It all started two years ago in a Dunkin Donuts parking lot in Allentown, Pa., when one 20-year-old and three 19-year-olds (two of them Yalies) decided to open a bar in an old Western Union in New York City. It all likely ended over winter break this year, when What Bar — now a hugely popular Columbia watering hole and well-regarded neighborhood haunt — sold for an offer, they say, so good they couldn’t refuse.

Their story is a Yale fairy tale, the kind that makes high school seniors drool, about the Ivy League Midas touch. Four underage college students, whose collective bar visits could have been counted on a single pair of their hands.

They had no business experience, no bartending experience and no managing experience, and still they opened their doors one day, became “The Place To Be” the very next, and sold less than a year later for considerable profit.

They learned, in the end, according to Joshua Kriegman ’03, one of the four partners: “You can pretty much do anything you want as long as you pretend you know how to do it.”

But Kriegman and the other Yale partner, Daniel Squadron ’03, insist that it was neither a venture for profit nor the Cinderella story it seems. At every stage of the bar’s creation, they say, there were obstacles that could easily have collapsed the whole project. They didn’t know how to raise money. They didn’t know how to mix drinks. There were no guarantees about getting a liquor license or turning profits to repay loans.

And beyond that, there was the dismal opening night when their first investor, a heart surgeon, backed out and the long hours of work and countless nights spent sleeping on top of a chest freezer in the back room.

“A lot of people learn as they go,” said Squadron. “We learned after we went.”

Along with two of Squadron’s friends from high school, Dan and Raul, the four secured the location for Bar 109 Corporation at 109th Street and Amsterdam Avenue, just on the periphery of Columbia University’s campus, the summer after their freshman year, they said. On Nov. 3, 2000, all four, still underage, applied for a liquor license. While the city evaluated their application, Squadron turned 21, finally legally old enough to hold such a license. And old enough to start going to bars.

They began to plan the interior of the bar, deciding they wanted a full kitchen with good food, as many distinct sections of the room as possible, and a comfortable and not pretentious atmosphere, they said. Each would take a year off from school — with the blessing of his parents — to build the business before it opened.

Staggering the leave by one semester, Kriegman and Raul started work during what would have been the first semester of their junior years, and Squadron and Dan joined them one semester later.

They opened in a hurry on March 7, 2001, they said, eager to catch students before they left for the summer, to start paying back high interest loans.

The first night was a dud.

The second, they sat almost alone on the edge of the sloping wooden bar until 11:00, when “the whole Columbia campus showed up.”

“Eventually,” Squadron said, “we had to start turning people away because we didn’t know the fire codes. We had 150 people in there, and one door that opened in.”

The four had paid someone to teach them how to bartend, rather than hire a professional, and all ended up behind the bar, with no idea what goes in a “Sex on the Beach” and forgetting to give people limes and salt with their tequila shots. They were the bouncers and the managers too.

And, on the way home the next morning, after hours of cleaning up, Squadron said he laughed from the George Washington Bridge to his apartment in the Bronx: a donut shop musing suddenly realized.

Soon after, the line went around the block three or four nights a week, they developed a neighborhood Cheers-type crowd for weeknights and afternoons and a good reputation in the community. There was the “What Burger,” which they say was phenomenal, and the “What Dream” — a cheeseburger, french fries and beer for $6 — which they call the best deal in New York, hands down. Eventually, they hired a bouncer, then a bartender, and then a manager to report to them, they said.

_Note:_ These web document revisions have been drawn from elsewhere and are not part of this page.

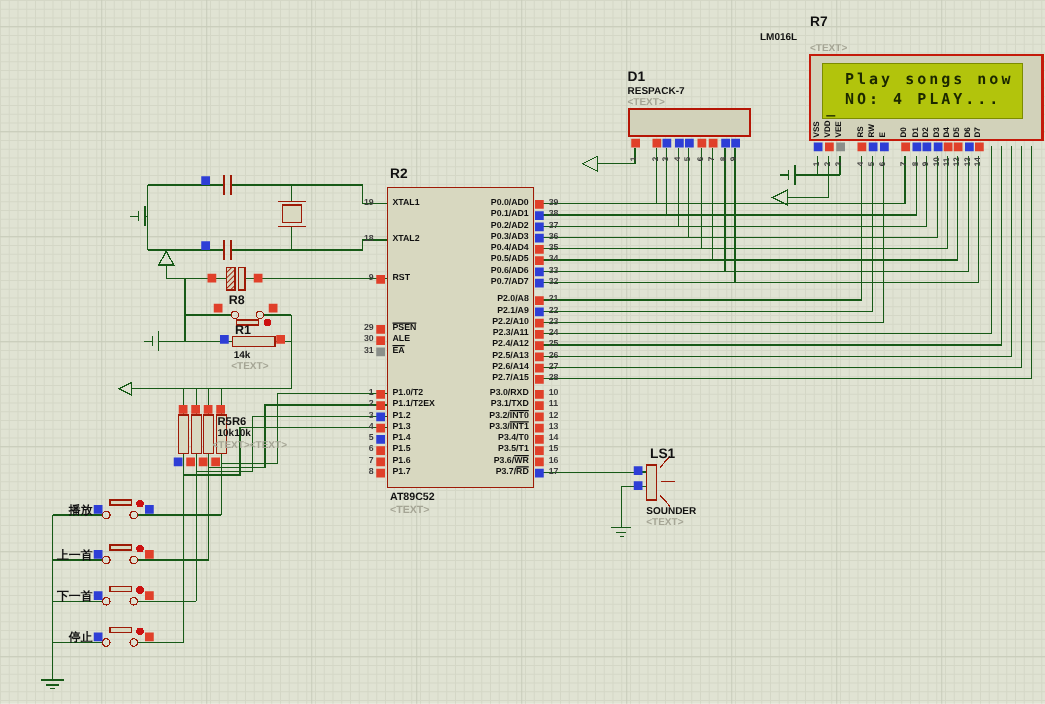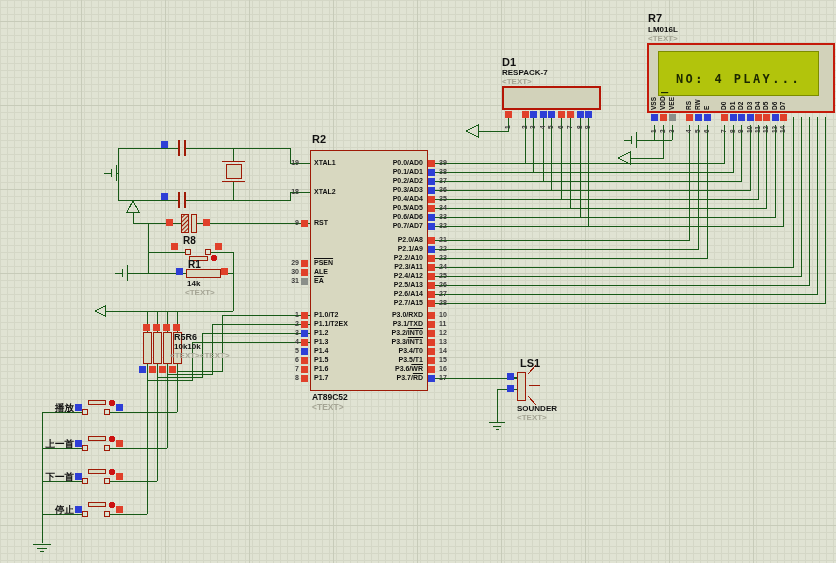--- a/index.html
+++ b/index.html
@@ -115,23 +115,24 @@
         <rect x="658" y="51" width="160" height="44" fill="#b2c40c" stroke="#7c8c00" stroke-width="1"></rect>
       </g>
     </g>
   </svg>
 
   <div class="lbl ref" style="left:312px;top:133px;">R2</div>
   <div class="lbl part" style="left:312px;top:392px;font-size:8.5px;">AT89C52</div>
   <div class="lbl ph" style="left:312px;top:402px;font-size:8.5px;">&lt;TEXT&gt;</div>
 
   <div class="lbl ref" style="left:648px;top:12px;">R7</div>
-  <div class="lbl part" style="left:648px;top:25px;">LM016L</div>
+  <div class="lbl part" style="left:608px;top:25px;">LM016L</div>
   <div class="lbl ph" style="left:648px;top:34px;">&lt;TEXT&gt;</div>
 
+  <div class="lcd-line" style="left:676px;top:56px;">Play songs now</div>
   <div class="lcd-line" style="left:676px;top:72px;">NO: 4 PLAY...</div>
   <div class="lcd-line" style="left:661px;top:79px;">_</div>
 
   <div class="lbl ref" style="left:502px;top:56px;">D1</div>
   <div class="lbl part" style="left:502px;top:68px;">RESPACK-7</div>
   <div class="lbl ph" style="left:502px;top:77px;">&lt;TEXT&gt;</div>
 
   <div class="lbl ref" style="left:520px;top:357px;">LS1</div>
   <div class="lbl part" style="left:517px;top:404px;">SOUNDER</div>
   <div class="lbl ph" style="left:517px;top:413px;">&lt;TEXT&gt;</div>

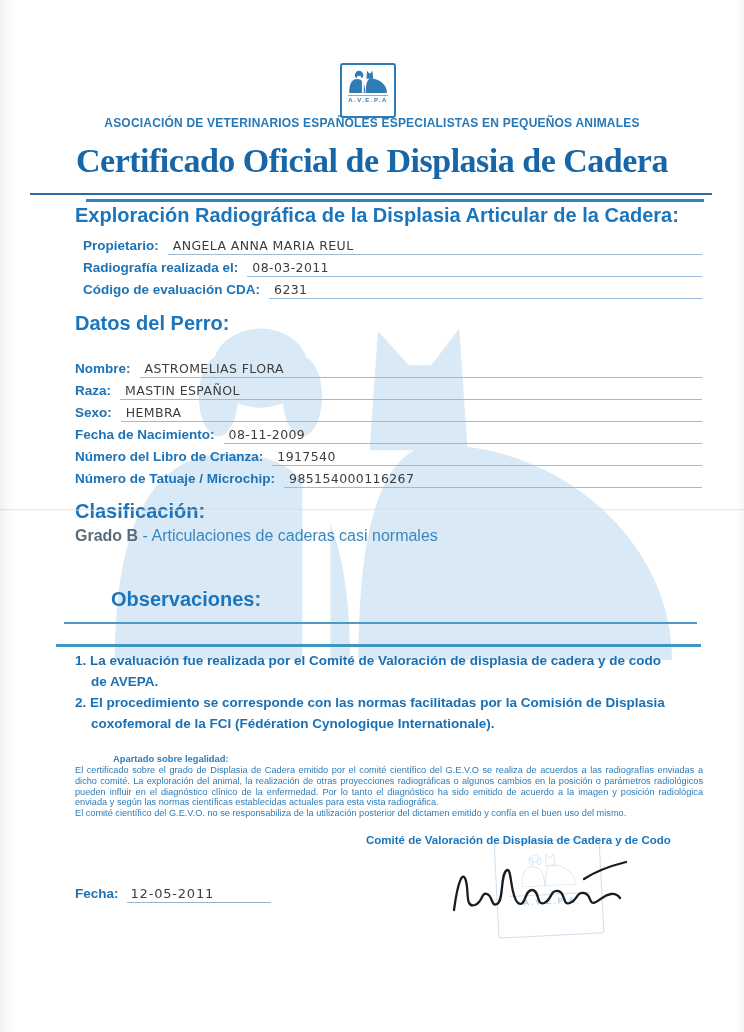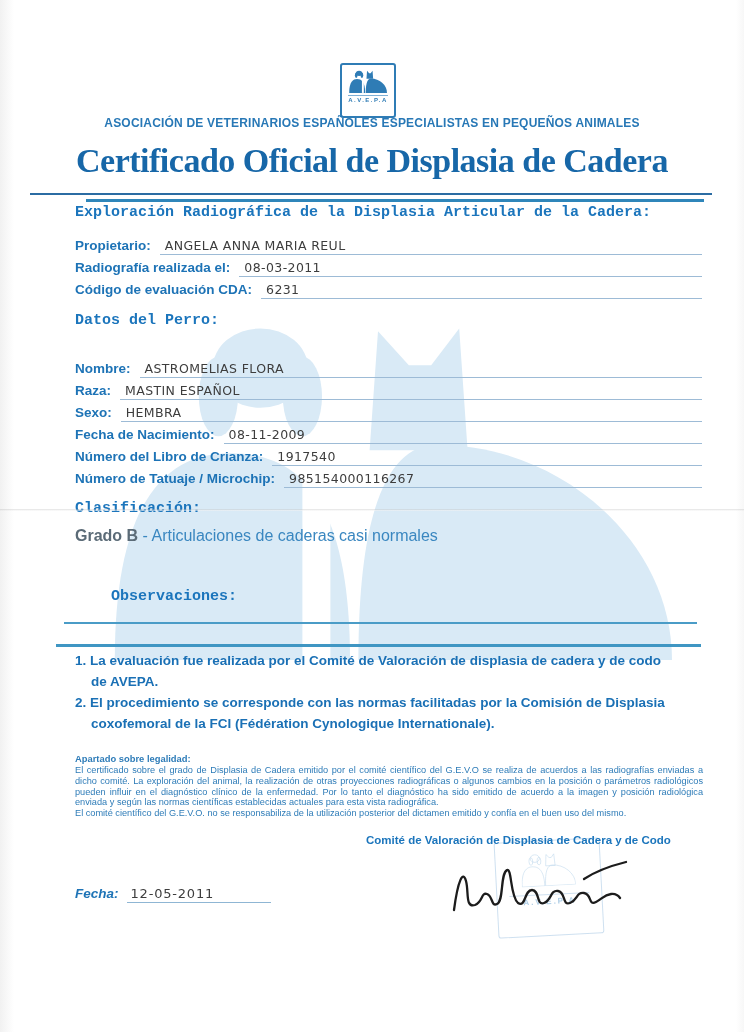--- a/index.html
+++ b/index.html
@@ -40,60 +40,60 @@
   .doc-title{
     position:absolute;left:0;top:142px;width:744px;text-align:center;
     font-family:"Liberation Serif", serif;font-weight:bold;font-size:34px;
     color:#1767a8;letter-spacing:-0.5px;z-index:3;
   }
   .title-rule-1{position:absolute;left:30px;top:193px;width:682px;height:2px;background:#2b6ca3;z-index:3;}
   .title-rule-2{position:absolute;left:86px;top:199px;width:618px;height:3px;background:#2f86ba;z-index:3;}
 
   
   .section-heading{
-    position:absolute;left:75px;font-size:15px;font-weight:bold;color:#1b75bc;z-index:3;font-family:Liberation Mono, monospace;
+    position:absolute;left:75px;font-size:20px;font-weight:bold;color:#1b75bc;z-index:3;
   }
   .rows{position:absolute;left:75px;right:42px;z-index:3;}
   .frow{display:flex;align-items:baseline;height:22px;}
   .flabel{font-size:13.5px;font-weight:bold;color:#1d73b6;white-space:nowrap;padding-right:9px;}
   .fline{flex:1;border-bottom:1px solid #9dbbd6;padding-left:5px;height:18px;display:flex;align-items:flex-end;}
   .fvalue{font-family:"DejaVu Sans", sans-serif;font-size:12.5px;color:#3d3d3d;letter-spacing:0.4px;line-height:17px;}
 
   .grade-line{position:absolute;left:75px;top:527px;font-size:16px;z-index:3;}
   .grade{font-weight:bold;color:#5b6b77;}
   .grade-desc{color:#3a87c0;}
 
   .obs-line1{position:absolute;left:64px;top:622px;width:633px;height:2px;background:#4a9cc7;z-index:3;}
   .obs-line2{position:absolute;left:56px;top:644px;width:645px;height:2.5px;background:#3f96c3;z-index:3;}
 
   .notes{position:absolute;left:75px;top:650px;width:630px;z-index:3;
     font-size:13.5px;font-weight:bold;color:#1a70b5;line-height:21px;}
   .note-cont{padding-left:16px;}
 
   .legal{position:absolute;left:75px;top:753px;width:628px;z-index:3;color:#2e7cb8;}
-  .legal-heading{font-size:9.4px;font-weight:bold;margin-bottom:1px;}
+  .legal-heading{font-size:9.4px;font-weight:bold;margin-bottom:1px;margin-left:38px;}
   .legal-body{font-size:9.2px;line-height:10.8px;text-align:justify;}
 
   .committee{position:absolute;left:366px;top:834px;font-size:11.5px;font-weight:bold;color:#1b75bc;z-index:3;}
 
   
   .stamp{
     position:absolute;left:496px;top:840px;width:104px;height:94px;z-index:2;
     border:1.5px solid rgba(110,165,210,0.45);border-radius:3px;
     transform:rotate(-3deg);opacity:0.75;
     display:flex;flex-direction:column;align-items:center;background:transparent;
   }
   .stamp svg{margin-top:12px;}
   .stamp svg *{fill:none !important;stroke:#a8cbe5;stroke-width:2px;}
   .stamp-caption{font-size:8px;font-weight:bold;color:rgba(110,165,210,0.75);letter-spacing:2px;margin-top:8px;
     border-top:1px solid rgba(110,165,210,0.45);width:80px;text-align:center;padding-top:2px;}
   .signature{position:absolute;left:446px;top:848px;width:200px;height:75px;z-index:4;}
 
   .date-row{position:absolute;left:75px;top:884px;display:flex;align-items:baseline;z-index:3;}
-  .date-label{font-size:13.5px;font-weight:bold;color:#1d73b6;padding-right:8px;font-style:italic;}
+  .date-label{font-size:13.5px;font-weight:bold;color:#1d73b6;padding-right:8px;}
   .date-line{width:140px;border-bottom:1.5px solid #8fb6d4;padding-left:4px;height:18px;display:flex;align-items:flex-end;}
   .date-value{font-family:"DejaVu Sans", sans-serif;font-size:13px;color:#3d3d3d;letter-spacing:0.8px;line-height:17px;text-align:right;}
 
   
   .watermark{position:absolute;left:112px;top:320px;width:560px;height:340px;z-index:1;}
   .crease{
     position:absolute;left:0;top:509px;width:744px;height:2px;z-index:4;
     background:linear-gradient(to bottom, rgba(150,150,150,0.28), rgba(255,255,255,0.6));
     pointer-events:none;
   }
@@ -134,21 +134,21 @@
     <div class="logo-caption">A.V.E.P.A</div>
   </div>
 
   <div class="assoc-line">ASOCIACIÓN DE VETERINARIOS ESPAÑOLES ESPECIALISTAS EN PEQUEÑOS ANIMALES</div>
 
   <div class="doc-title">Certificado Oficial de Displasia de Cadera</div>
   <div class="title-rule-1"></div>
   <div class="title-rule-2"></div>
 
   <div class="section-heading" style="top:204px;">Exploración Radiográfica de la Displasia Articular de la Cadera:</div>
-  <div class="rows" style="top:236px;">
+  <div class="rows" style="top:236px;margin-left:8px;">
     <div class="frow">
       <span class="flabel">Propietario:</span>
       <span class="fline">
           <span class="fvalue">ANGELA ANNA MARIA REUL</span>
         </span>
     </div>
     <div class="frow">
       <span class="flabel">Radiografía realizada el:</span>
       <span class="fline">
           <span class="fvalue">08-03-2011</span>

And, predictably, they have plenty of stories. They bought everyone in the bar a round, they said, when each owner besides Squadron turned 21 — in April, June and August 2001 — and uncorked 21 bottles of champagne for their last hurrah on New Year’s Eve. They received the offer at the end of the year, after a “fun nine months,” though the ink is not officially on paper yet, they said.

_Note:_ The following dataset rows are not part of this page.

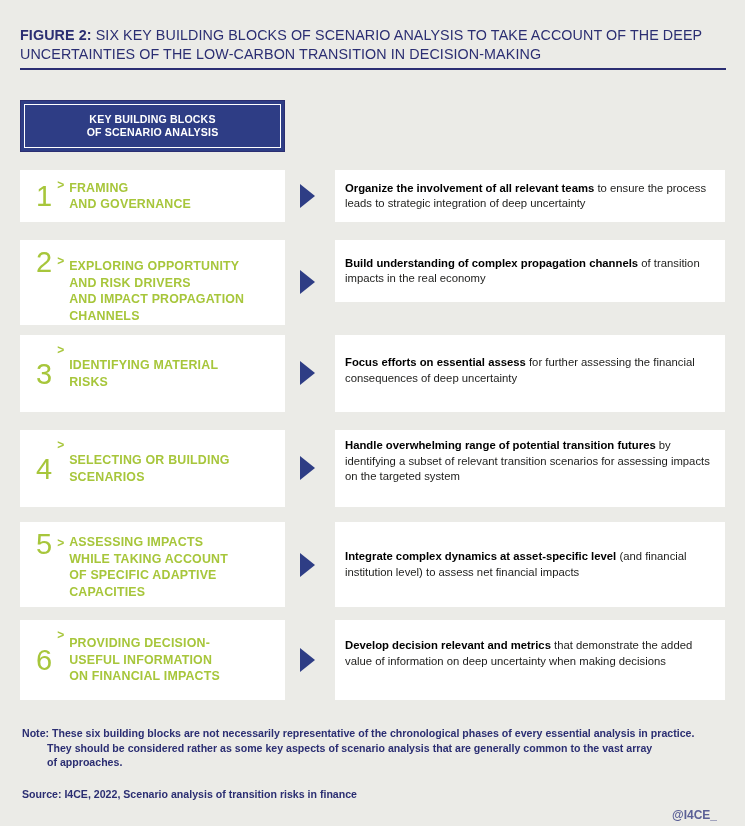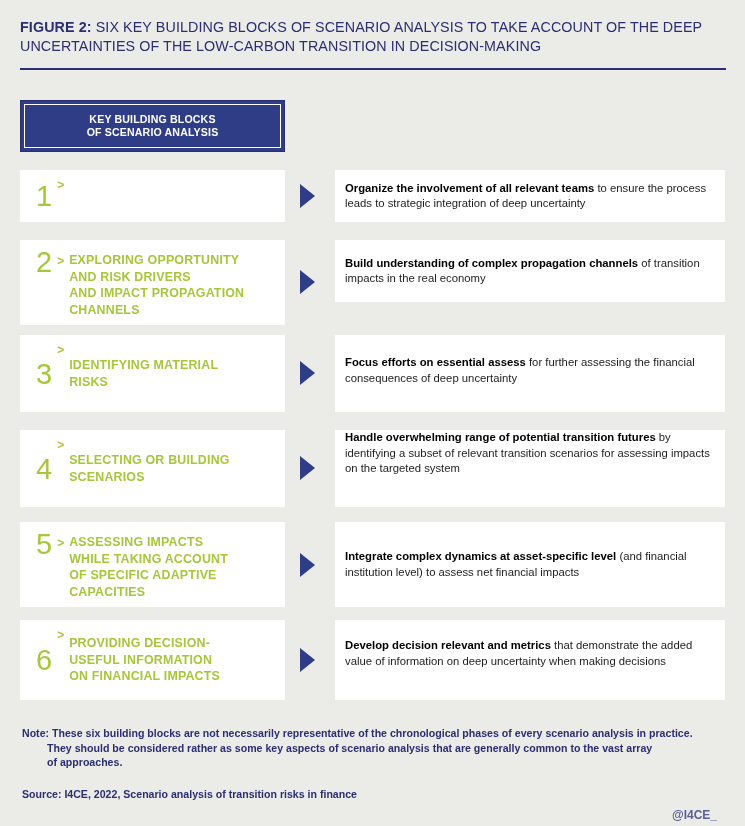--- a/index.html
+++ b/index.html
@@ -27,20 +27,21 @@
     left: 20px;
     top: 18px;
     width: 705px;
   }
   .title-text {
     font-size: 14.3px;
     line-height: 19px;
     color: #2b2e72;
     font-weight: bold;
     letter-spacing: 0.1px;
+    margin-top: 8px;
   }
   .title-text .fig-label {
     font-weight: bold;
   }
   .title-text .fig-rest {
     font-weight: normal;
   }
   .title-rule {
     position: absolute;
     left: 20px;
@@ -200,34 +201,36 @@
       <div class="hdr-text">KEY BUILDING BLOCKS
 OF SCENARIO ANALYSIS</div>
     </div>
   </div>
 
 
   <div class="row">
     <div class="block-left" style="top:170px;height:52px;width:265px;">
       <div class="num">1</div>
       <div class="gt">&gt;</div>
+      <div class="block-title">FRAMING
+AND GOVERNANCE</div>
     </div>
     <div class="arrow" style="top:184px;"></div>
     <div class="block-right" style="top:170px;height:52px;">
       <div class="right-text">
         <b>Organize the involvement of all relevant teams</b><span> to ensure the process leads to strategic integration of deep uncertainty</span>
       </div>
     </div>
   </div>
 
   <div class="row">
     <div class="block-left" style="top:240px;height:85px;width:265px;">
       <div class="num" style="align-self:flex-start;margin-top:2px;">2</div>
       <div class="gt" style="margin-top:8px;">&gt;</div>
-      <div class="block-title" style="align-self:flex-start;margin-top:6px;">EXPLORING OPPORTUNITY
+      <div class="block-title" style="align-self:flex-start;margin-top:12px;">EXPLORING OPPORTUNITY
 AND RISK DRIVERS
 AND IMPACT PROPAGATION
 CHANNELS</div>
     </div>
     <div class="arrow" style="top:270px;"></div>
     <div class="block-right" style="top:240px;height:62px;">
       <div class="right-text">
         <b>Build understanding of complex propagation channels</b><span> of transition impacts in the real economy</span>
       </div>
     </div>
@@ -249,21 +252,21 @@
   </div>
 
   <div class="row">
     <div class="block-left" style="top:430px;height:77px;width:265px;">
       <div class="num">4</div>
       <div class="gt">&gt;</div>
       <div class="block-title">SELECTING OR BUILDING
 SCENARIOS</div>
     </div>
     <div class="arrow" style="top:456px;"></div>
-    <div class="block-right" style="top:430px;height:77px;align-items:flex-start;padding-top:0;">
+    <div class="block-right" style="top:430px;height:77px;align-items:flex-start;padding-top:8px;">
       <div class="right-text">
         <b>Handle overwhelming range of potential transition futures</b><span> by identifying a subset of relevant transition scenarios for assessing impacts on the targeted system</span>
       </div>
     </div>
   </div>
 
   <div class="row">
     <div class="block-left" style="top:522px;height:85px;width:265px;">
       <div class="num" style="align-self:flex-start;margin-top:2px;">5</div>
       <div class="gt" style="margin-top:8px;">&gt;</div>
@@ -290,21 +293,21 @@
     </div>
     <div class="arrow" style="top:648px;"></div>
     <div class="block-right" style="top:620px;height:80px;align-items:flex-start;padding-top:18px;">
       <div class="right-text">
         <b>Develop decision relevant and metrics</b><span> that demonstrate the added value of information on deep uncertainty when making decisions</span>
       </div>
     </div>
   </div>
 
   <div class="note">
-    <span class="note-line">Note: These six building blocks are not necessarily representative of the chronological phases of every scenario analysis in practice.</span>
+    <span class="note-line">Note: These six building blocks are not necessarily representative of the chronological phases of every essential analysis in practice.</span>
     <span class="note-line note-indent">They should be considered rather as some key aspects of scenario analysis that are generally common to the vast array</span>
     <span class="note-line note-indent">of approaches.</span>
   </div>
 
   <div class="source">Source: I4CE, 2022, Scenario analysis of transition risks in finance</div>
   <div class="watermark">@I4CE_</div>
 
 </div>
 
 </body></html>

“We promised our parents we’d finish college,” Kriegman said, “and it’s really difficult to run the business on the side while being in school.”

And in the end, they said, it was not just four college kids with a successful pet project.

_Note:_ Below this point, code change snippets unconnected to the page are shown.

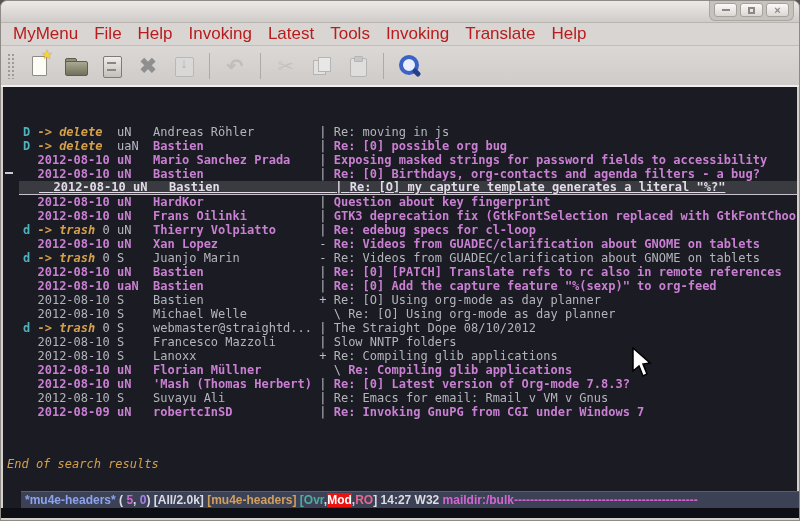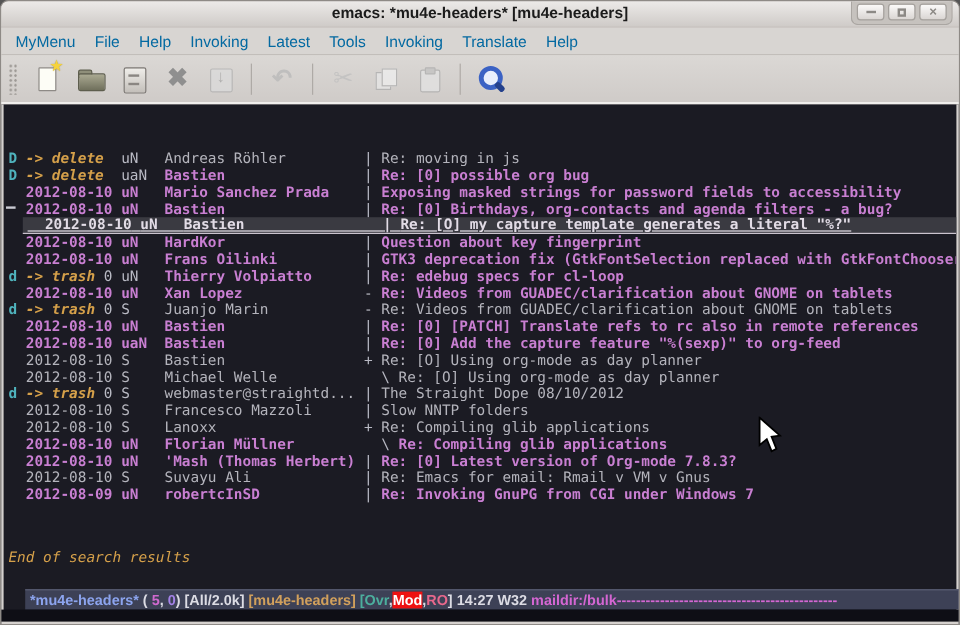--- a/index.html
+++ b/index.html
@@ -30,21 +30,21 @@
     display:flex;align-items:center;justify-content:center;cursor:default;
   }
   .glyph-min{display:block;width:8px;height:2px;background:#8c8985;}
   .glyph-max{display:block;width:7px;height:7px;border:2px solid #8c8985;}
   .glyph-close{font-size:11px;font-weight:bold;color:#8c8985;line-height:1;}
   
   .menubar{
     height:23px;background:#d8d5d2;display:flex;align-items:center;
     padding-left:4px;border-bottom:1px solid #c2beba;
   }
-  .menuitem{font-size:13px;color:#0369a1;padding:3px 8px;cursor:default;}
+  .menuitem{font-size:17px;color:#b91c1c;padding:3px 8px;cursor:default;}
   
   .toolbar{
     height:41px;background:linear-gradient(#dbd8d5,#cfcbc8);
     border-bottom:2px solid #f0eeec;
     display:flex;align-items:center;padding-left:6px;
   }
   .handle{
     width:7px;height:26px;margin-right:8px;
     background-image:radial-gradient(#9e9a96 1px,transparent 1.2px);
     background-size:4px 4px;
@@ -91,21 +91,21 @@
     border-left:2px solid #d5d1ce;border-right:2px solid #d5d1ce;
     font-family:"DejaVu Sans Mono","Liberation Mono",monospace;
     position:relative;overflow:hidden;white-space:pre;
   }
   .headerline{
     height:17px;line-height:17px;font-size:12px;font-weight:bold;
     color:var(--header,#e88ae0);background:#20202a;overflow:hidden;
   }
   .sorticon{margin-left:7px;}
   .rows{overflow:hidden;}
-  .row{height:14px;line-height:14px;font-size:12px;padding-left:4px;overflow:hidden;}
+  .row{height:14px;line-height:14px;font-size:12px;padding-left:20px;overflow:hidden;}
   .row.current{background:var(--current-bg,#3a3a41);border-bottom:1px solid #cac3ce;height:14px;line-height:13px;margin-left:16px;}
   .mk{color:var(--mark,#4fb3bd);font-weight:bold;}
   .tg{color:var(--mark-target,#d5a04a);font-style:italic;font-weight:bold;}
   .df{color:#b9bac4;}
   .un{color:var(--unread,#c97fd2);font-weight:bold;}
   .rd{color:var(--read,#b4b4bc);}
   .cu{color:#e2dce6;font-weight:bold;text-decoration:underline;}
   .endmarker{
     height:14px;line-height:14px;font-size:12px;padding-left:4px;
     color:var(--mark-target,#d5a04a);font-style:italic;
@@ -129,21 +129,20 @@
   .echo{position:absolute;left:0;right:0;bottom:0;height:12px;background:#0e0e15;}
   .winbottom{position:absolute;left:0;right:0;bottom:0;height:2px;background:#d5d1ce;}
   .cursor{position:absolute;left:630px;top:346px;pointer-events:none;}
 </style>
 </head>
 <body>
 
 <div class="window" data-name="emacs-window">
 
   <div class="titlebar" data-name="titlebar">
-    <div class="title" data-name="window-title">emacs: *mu4e-headers* [mu4e-headers]</div>
     <div class="winbtns" data-name="window-controls">
       <div class="wbtn" data-name="minimize-button">
           <span class="glyph-min" data-name="minimize-icon"></span>
         </div>
       <div class="wbtn" data-name="maximize-button">
           <span class="glyph-max" data-name="maximize-icon"></span>
         </div>
       <div class="wbtn" data-name="close-button">
           <span class="glyph-close" data-name="close-icon">×</span>
         </div>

As Squadron said, “It wasn’t all sucking on taps. There are real people whose real lives were involved in this.”

Those real people, he said, will likely lose their jobs when the sale is finalized. Moreover, some of the regulars cried, Kriegman said, after hearing they were selling.

But they look back fondly, on the year, a short story with a happy ending.

“The romantic ideal of the bar really does exist,” said Kriegman, “and we really did experience it.”